Menurutnya, industri pertambangan adalah sektor padat modal dengan risiko tinggi, baik dari sisi finansial, keselamatan kerja, maupun lingkungan. “Mengelola tambang tidak hanya membutuhkan tenaga ahli di bidang pertambangan, tetapi juga bidang ekonomi, sosial, dan lingkungan. Universitas mungkin memiliki akademisi dengan keahlian tersebut, tetapi tanpa pengalaman langsung di lapangan, sulit menerapkan Good Mining Practices (GMP) secara optimal,” jelas Prof. Joni. Jumaat (7/02/2025)
Selain itu, ia menyoroti kemungkinan adanya konflik kepentingan jika universitas bertindak sebagai pengelola tambang sekaligus pengawas lingkungan. “Jika terjadi pencemaran akibat aktivitas tambang yang dikelola universitas, lalu siapa yang akan bertindak sebagai pengawas independen? Hal ini bisa memunculkan pertanyaan terkait objektivitas dan akuntabilitas,” tambahnya.
Prof.

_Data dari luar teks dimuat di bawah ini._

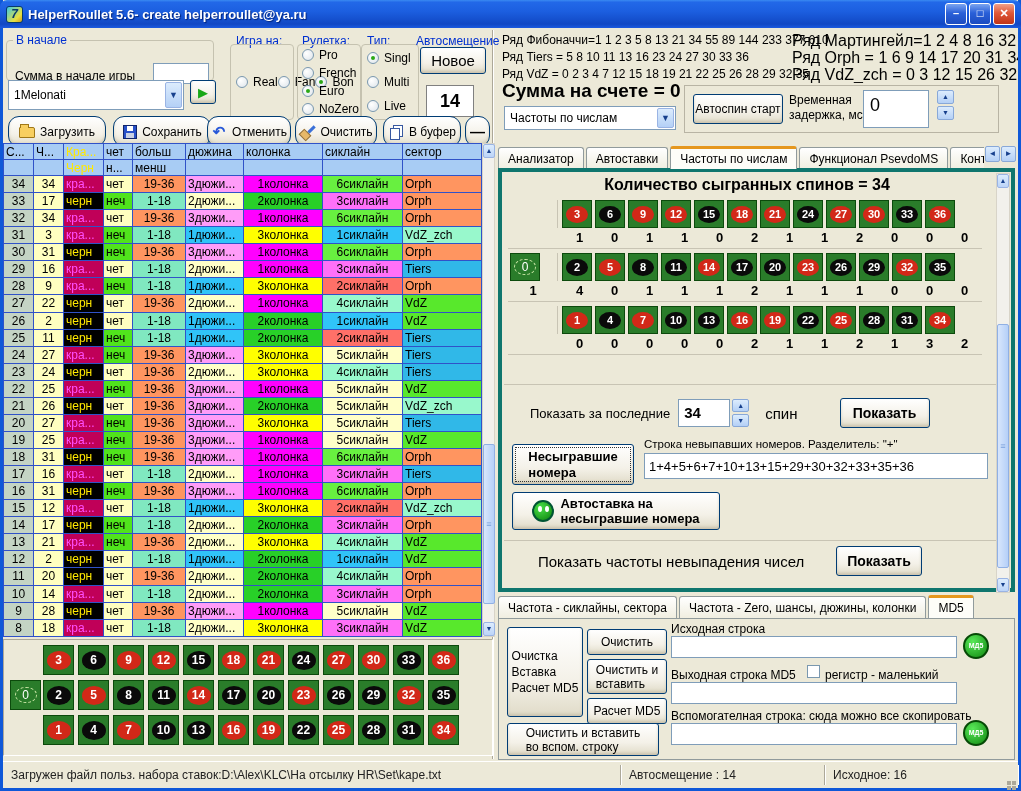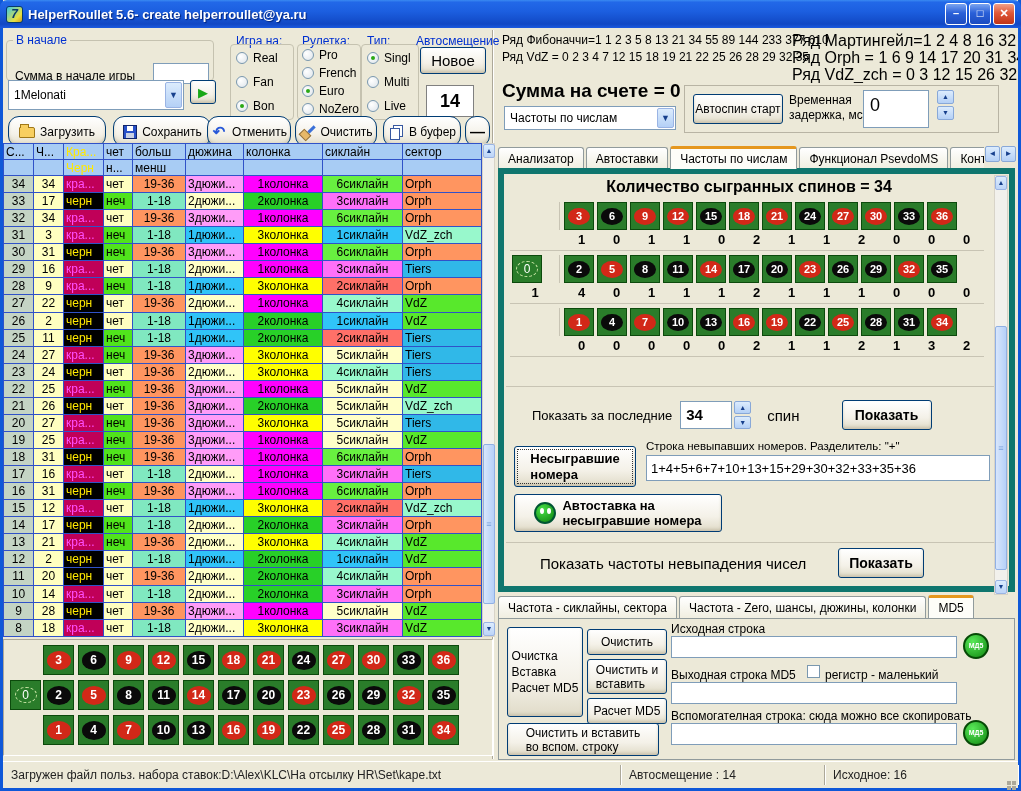"Ряд Tiers = 5 8" div { html: none -> <div>Ряд Tiers = 5 8 10 11 13 16 23 24 27 30 33 36</div> }
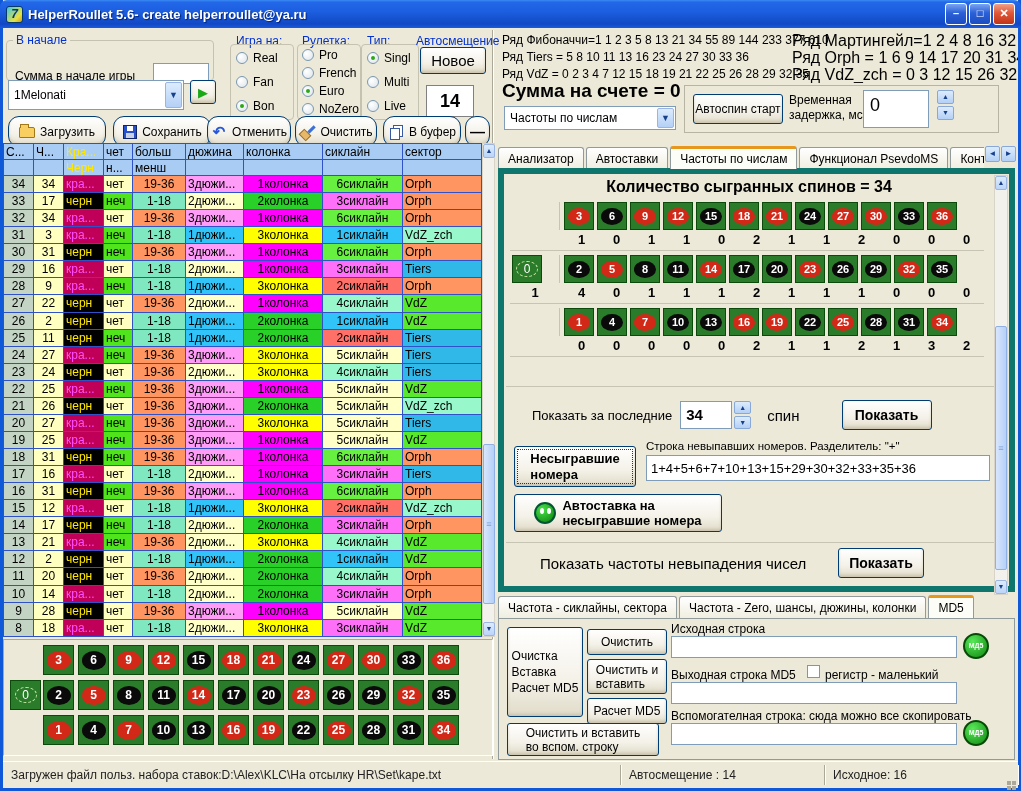"Real" div.rgroup-box { flex-direction: column -> row }
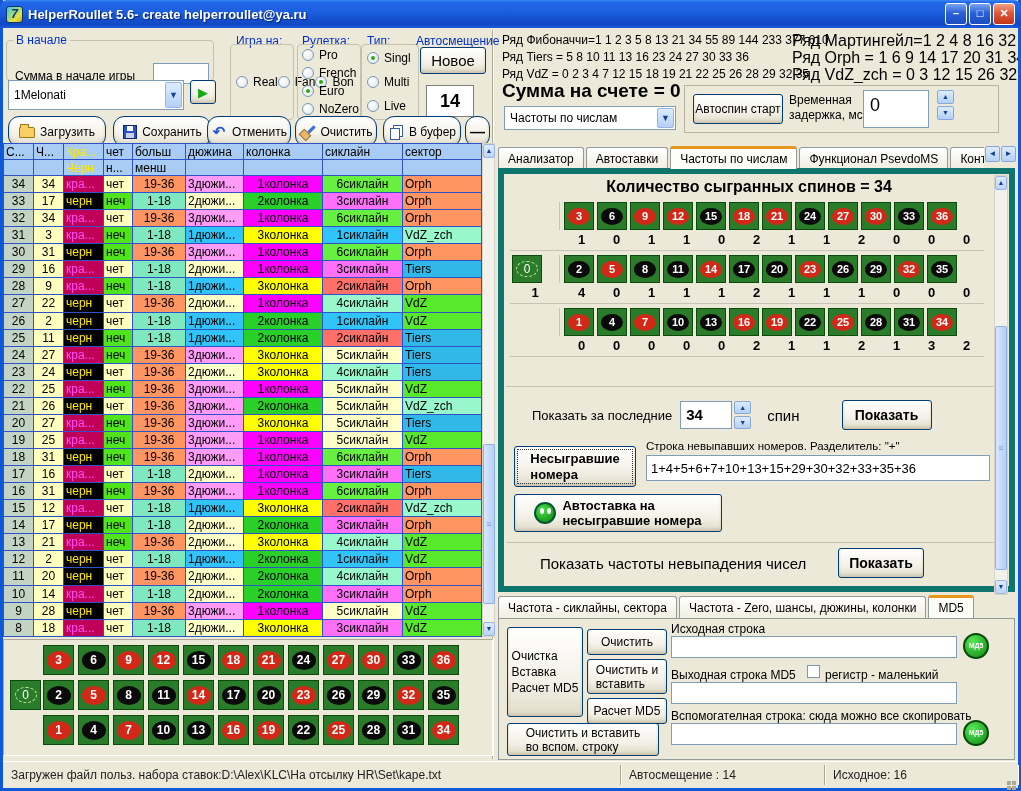"Количество сыгранных спинов = 34" div { border: 6px solid #0f766e -> 4px solid #0f766e }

Joni juga menekankan bahwa pertambangan membutuhkan modal besar, yang kemungkinan besar akan melibatkan pihak ketiga, seperti investor swasta. “Jika sumber modalnya dari swasta yang orientasinya hanya profit, maka manfaat bagi masyarakat dan lingkungan bisa jadi terabaikan,” tegasnya.
Daripada terlibat langsung dalam operasional tambang, ia berpendapat bahwa universitas lebih baik fokus pada peran akademiknya, seperti pendidikan dan penelitian. “Lembaga pendidikan tinggi harus tetap menjadi lembaga yang fokus mencerdaskan anak bangsa melalui Tridarma Perguruan Tinggi, tanpa embel-embel pengelolaan tambang,” tegasnya.
Sebagai alternatif, ia menyarankan agar pemerintah membuat regulasi yang mewajibkan perusahaan tambang untuk membina dan mengembangkan universitas dengan program studi pertambangan di wilayah operasional mereka. “Dengan begitu, industri pertambangan tetap mendapatkan tenaga kerja yang kompeten, sementara universitas tetap menjalankan fungsinya sebagai lembaga akademik,” tutupnya.